With no phlebotomy, this technique involves transmural suturing of the valve commissure,34 and, in some cases, an angioscopy may be used (Figure 10). Though there is an advantage in that no phlebotomy is made, the repair is difficult and less precision.
The use of an external sleeve of Dacron or PTFE wrapped around the incompetent valve has been applied to correct reflux.35 Despite an advantageously simple technique, there is a potential risk of vein lumen narrowing. This procedure can be used alone or in association with other reconstructive techniques.
The principle behind axillary vein transplants consists of inserting a segment of a competent valvulated vein in the incompetent deep venous network.36 The donor segment can be the axillary vein or brachial vein. However, 40% of axillary veins also have valve incompetence, and there is a high risk of early occlusion.
If the ipsilateral great saphenous vein or deep femoral vein has a proximal competent valve and adequate caliber, the transfer of a femoral vein distal to the competent valve can be performed (Figure 11).37 The advantage is that there is no direct action on the valve apparatus.
The neovalve technique is obtained by dissecting the vein wall to create a flap, which is positioned as a monocuspid or bicuspid valve.38 Since the principle of this procedure is creating a new valve in the deep venous system, this technique can not only be employed for postthrombotic syndrome, but also for primary deep valve incompetence and valve aplasia (Figure 12). The disadvantage of this procedure is that the technique cannot be standardized; it depends on the anatomical condition of the wall and, therefore, the most suitable option is decided only after phlebotomy.
It is difficult to evaluate the results of deep venous reconstructive surgery and, generally, the outcomes are based on pain relief, absence of ulcer recurrence, and restored valve competence.

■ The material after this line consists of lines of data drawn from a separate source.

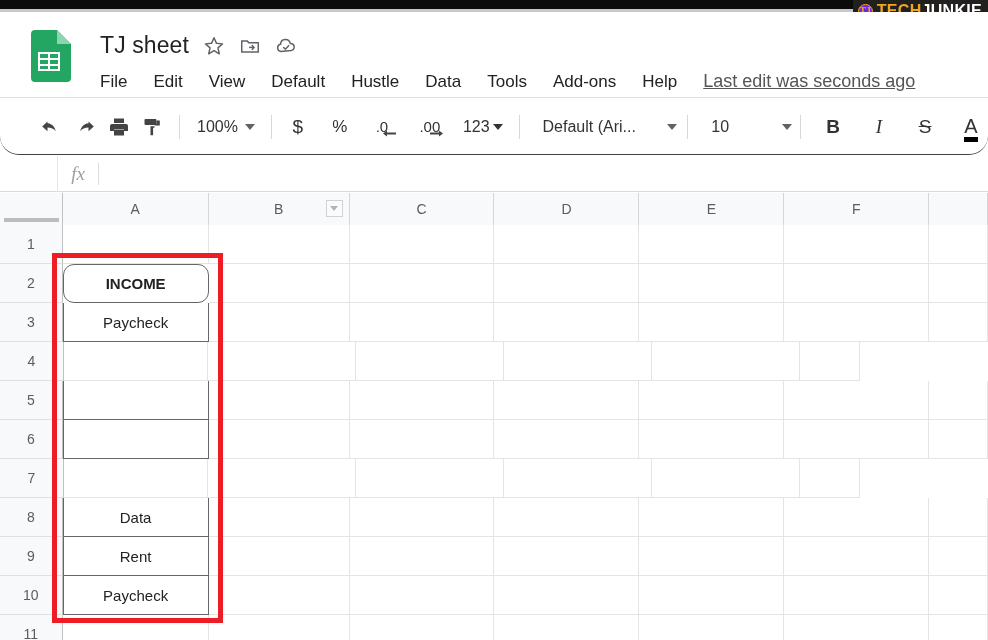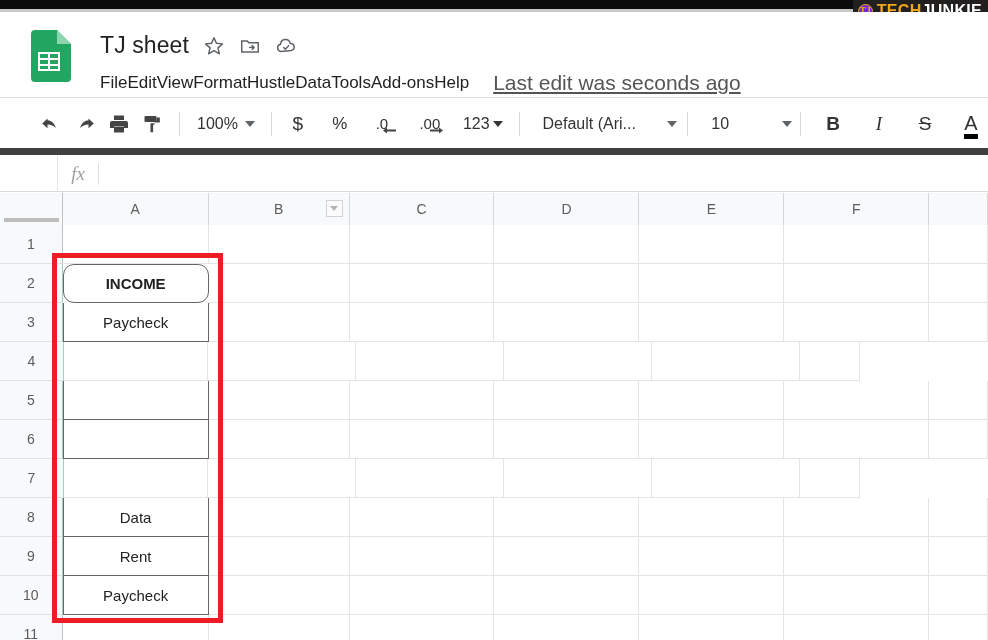"File" .menu-row { gap: none -> 26px }
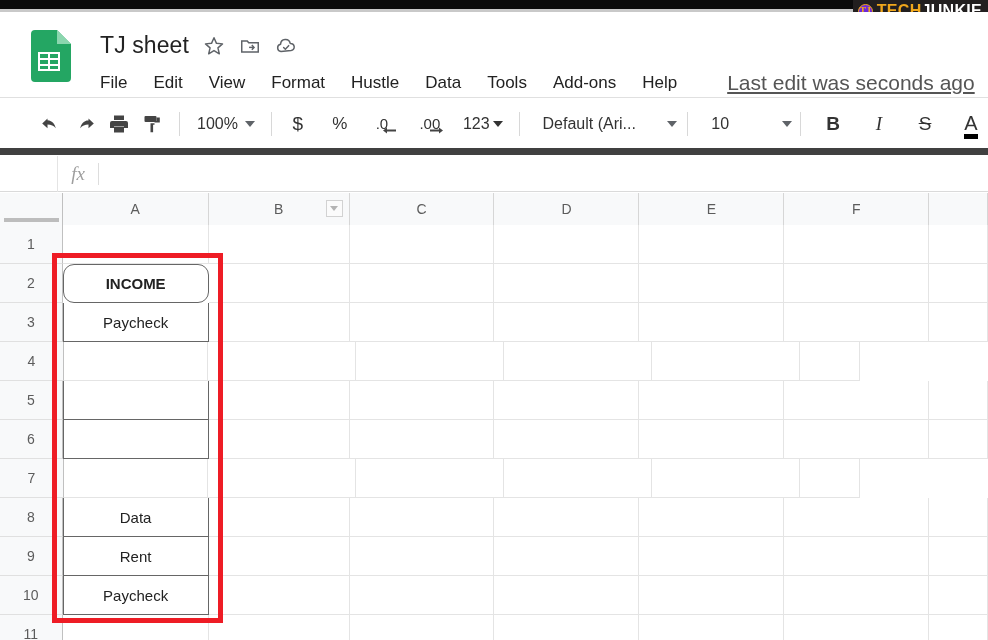"Format" span.menu-item { text: Format -> Default }
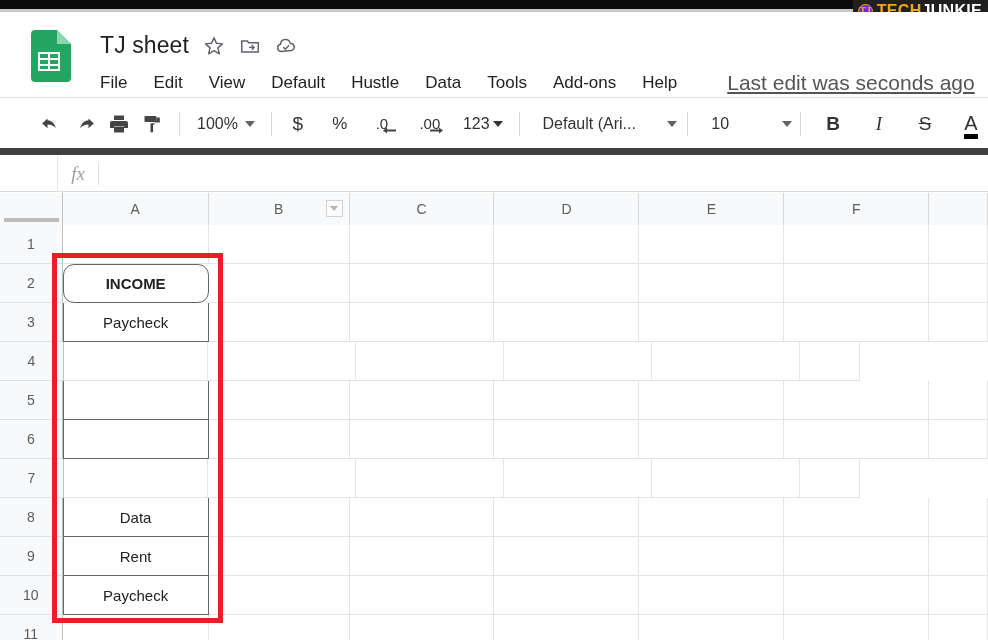"Last edit was seconds ago" .last-edit { font-size: 21px -> 18px; margin-left: 24px -> none }
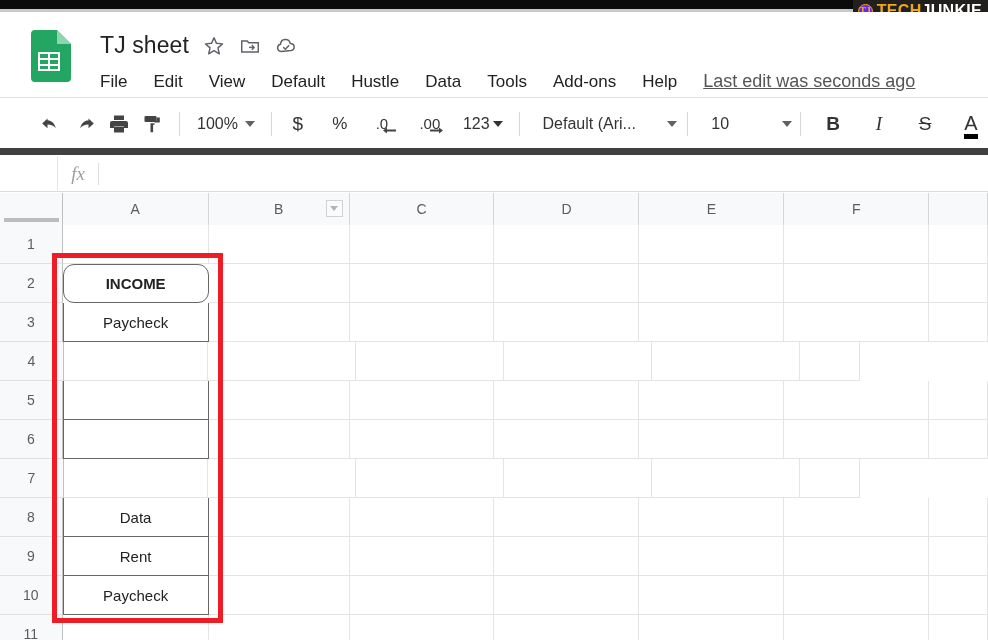"100%" .toolbar { border-bottom: 7px solid #404040 -> 1px solid #404040; border-radius: none -> 19px }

In terms of outcomes of valvuloplasty for primary deep valve incompetence, clinical outcome and valve competence generally show an excellent correlation, and the 5-year follow-up surgical success rate has been around 70%.39-42
For postthrombotic syndrome, an axillary vein transplant has a clinical outcome of 33% to 82%, with valve competence of 16% to 87%,40,41,43,44 while, for femoral vein transposition, these figures are 50% to 70% and 40% to 77%, respectively.39,40,44 The neovalve technique has an 83% ulcer healing rate, with success rates in terms of valve competence of 68% (monocuspid) and 100% (bicuspid).45
In cases of primary deep valve incompetence, the recommended technique is internal valvuloplasty for the majority of authors.39,40,44 In postthrombotic syndrome, the techniques to be used, in order of recommendation, are femoral vein transposition, neovalve, and axillary vein transplant.1,4 Issues with deep venous reconstructive surgery include the difficulty of the technique, case-by-case differences in the extent of deformation and damage to the valve, differences in technique between a postthrombotic syndrome, a primary deep valve incompetence, or a congenital etiology, and the lack of long-term outcomes data; thus, the procedure is performed only in specialized and highly trained centers.
The severe and refractory clinical symptoms of chronic venous insufficiency are often correlated with deep venous incompetence. With these treatments for chronic venous insufficiency, each of the techniques do not exist on their own, but consideration must also be given to understanding the etiology, hemodynamics, and pathophysiology, and assessing all venous systems to consider the indications for therapy and the timing of treatment. For deep venous interventions, long-term anticoagulant therapy must be considered in most cases. Therefore, the interventions should be decided on only after careful consideration.